▶ [Task brief]
Look through the lines below and extract any with the word "between".

▶ [Supplied material]

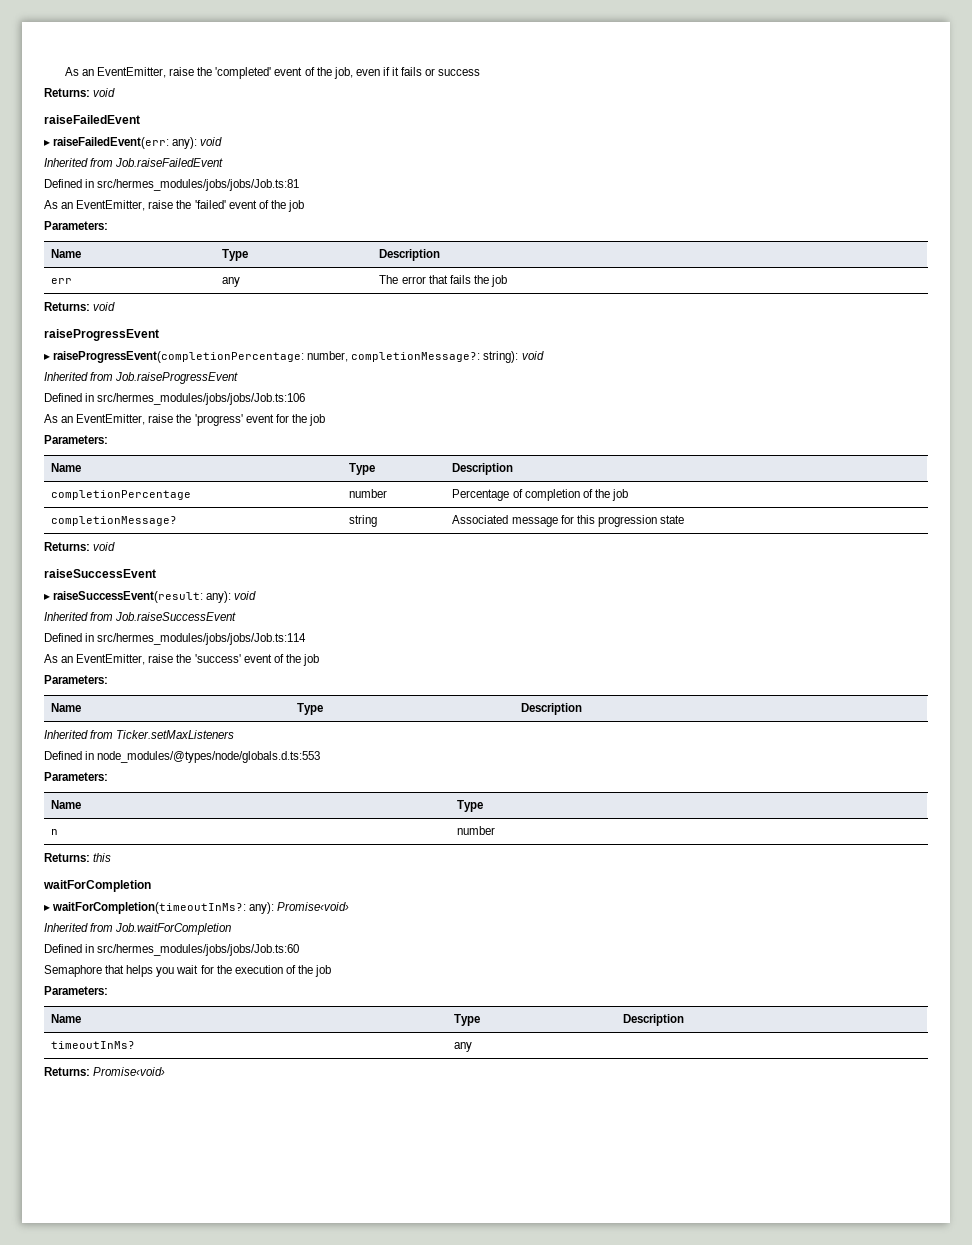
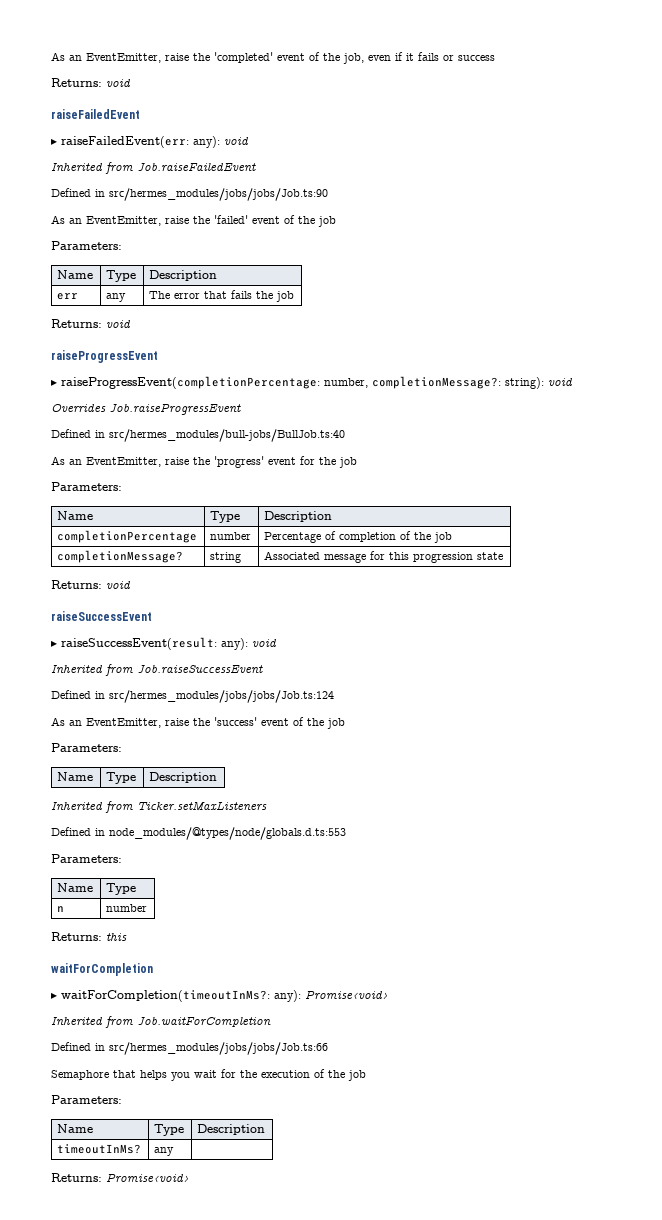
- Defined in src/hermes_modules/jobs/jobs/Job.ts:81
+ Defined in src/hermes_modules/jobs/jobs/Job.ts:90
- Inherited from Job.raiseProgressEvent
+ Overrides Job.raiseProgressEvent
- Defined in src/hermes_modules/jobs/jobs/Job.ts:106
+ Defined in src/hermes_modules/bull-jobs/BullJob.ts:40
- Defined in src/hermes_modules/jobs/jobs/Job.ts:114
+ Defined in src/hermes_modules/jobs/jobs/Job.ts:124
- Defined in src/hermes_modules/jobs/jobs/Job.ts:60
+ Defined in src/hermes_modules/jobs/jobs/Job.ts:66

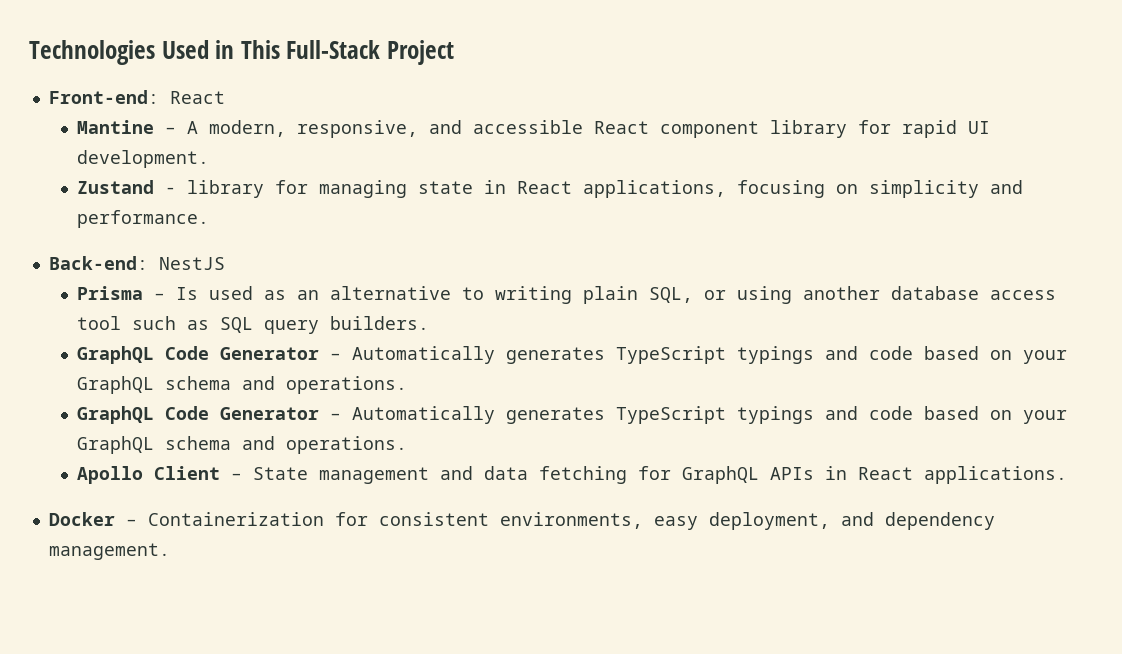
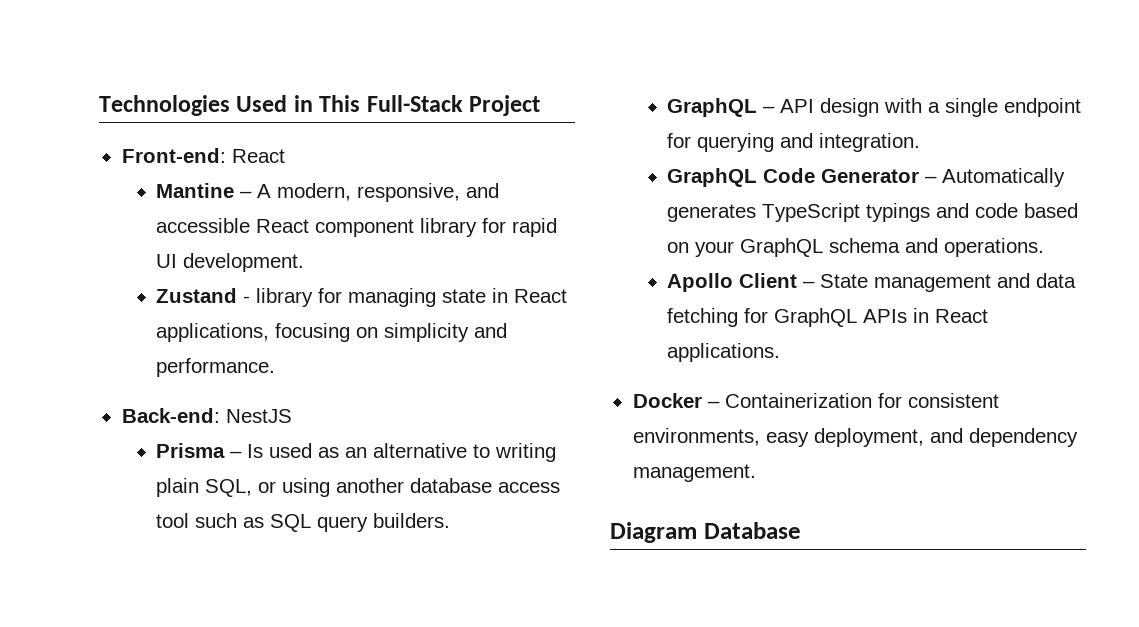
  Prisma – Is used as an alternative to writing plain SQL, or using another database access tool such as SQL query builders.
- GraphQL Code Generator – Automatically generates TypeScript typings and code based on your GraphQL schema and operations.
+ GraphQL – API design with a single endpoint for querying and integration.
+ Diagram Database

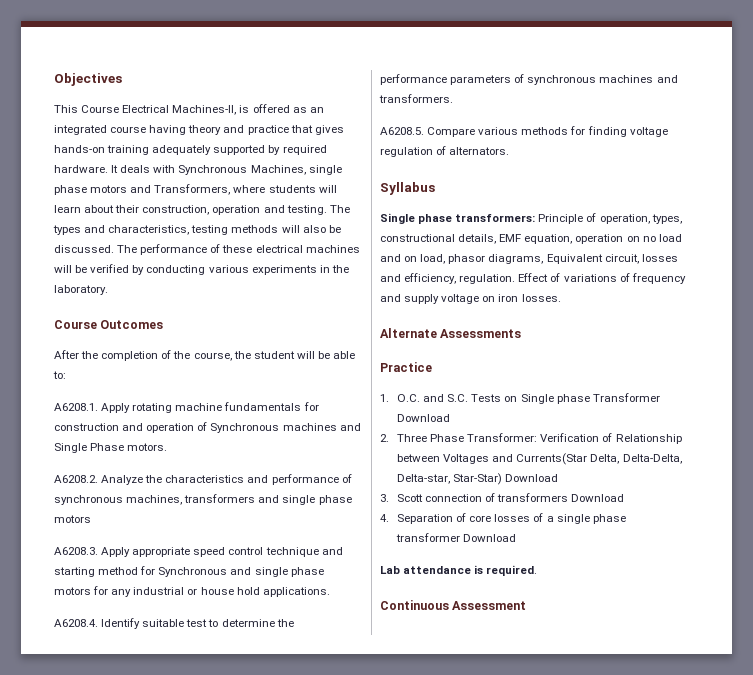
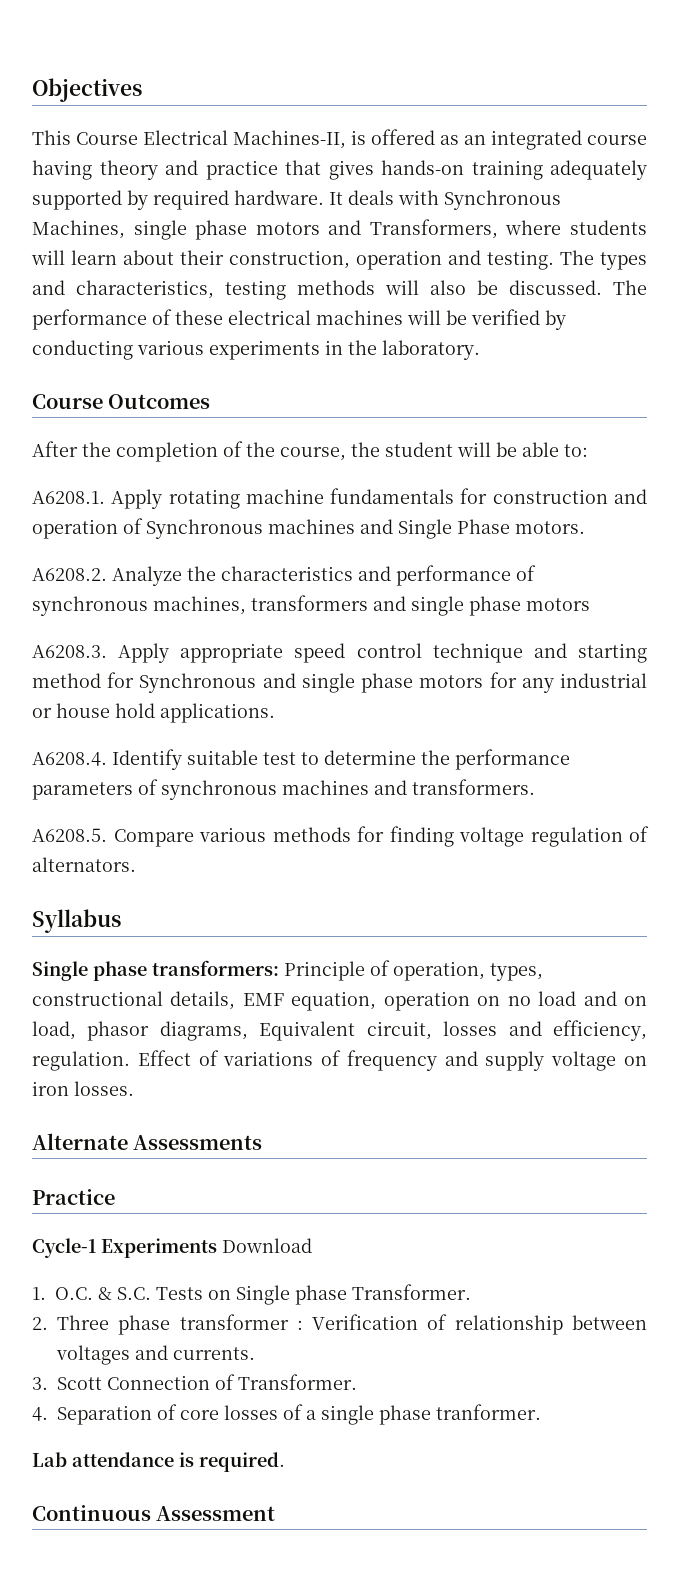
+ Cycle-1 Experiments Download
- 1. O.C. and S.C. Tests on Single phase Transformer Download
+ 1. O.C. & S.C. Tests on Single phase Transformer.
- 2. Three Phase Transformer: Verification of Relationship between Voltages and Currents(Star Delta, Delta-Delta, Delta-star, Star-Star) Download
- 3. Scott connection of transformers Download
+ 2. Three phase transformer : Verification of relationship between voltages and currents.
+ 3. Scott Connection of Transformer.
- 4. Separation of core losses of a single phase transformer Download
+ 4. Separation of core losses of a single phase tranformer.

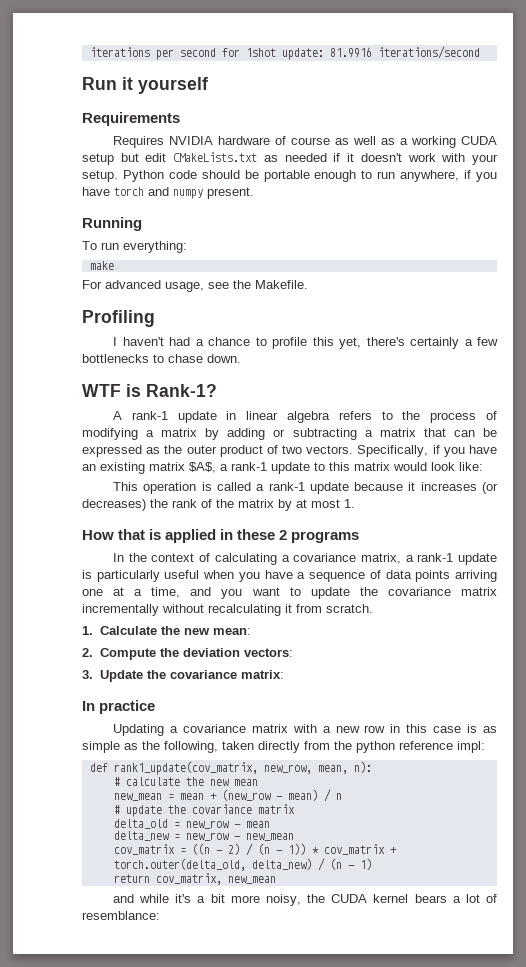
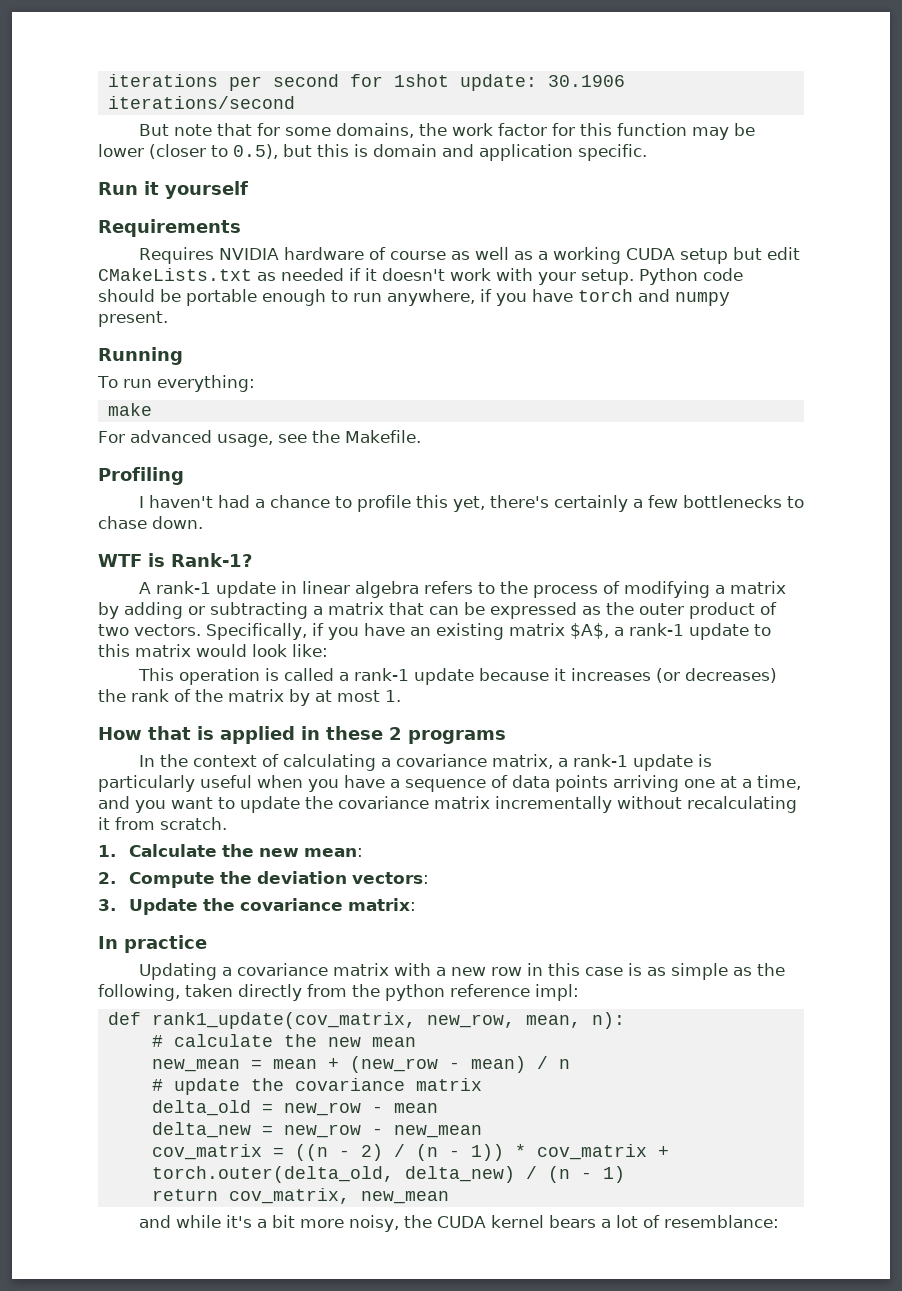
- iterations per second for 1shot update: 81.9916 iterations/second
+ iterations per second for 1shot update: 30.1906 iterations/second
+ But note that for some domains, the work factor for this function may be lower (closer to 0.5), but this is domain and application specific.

▶ [Exercise solution]
- 2. Three Phase Transformer: Verification of Relationship between Voltages and Currents(Star Delta, Delta-Delta, Delta-star, Star-Star) Download
+ 2. Three phase transformer : Verification of relationship between voltages and currents.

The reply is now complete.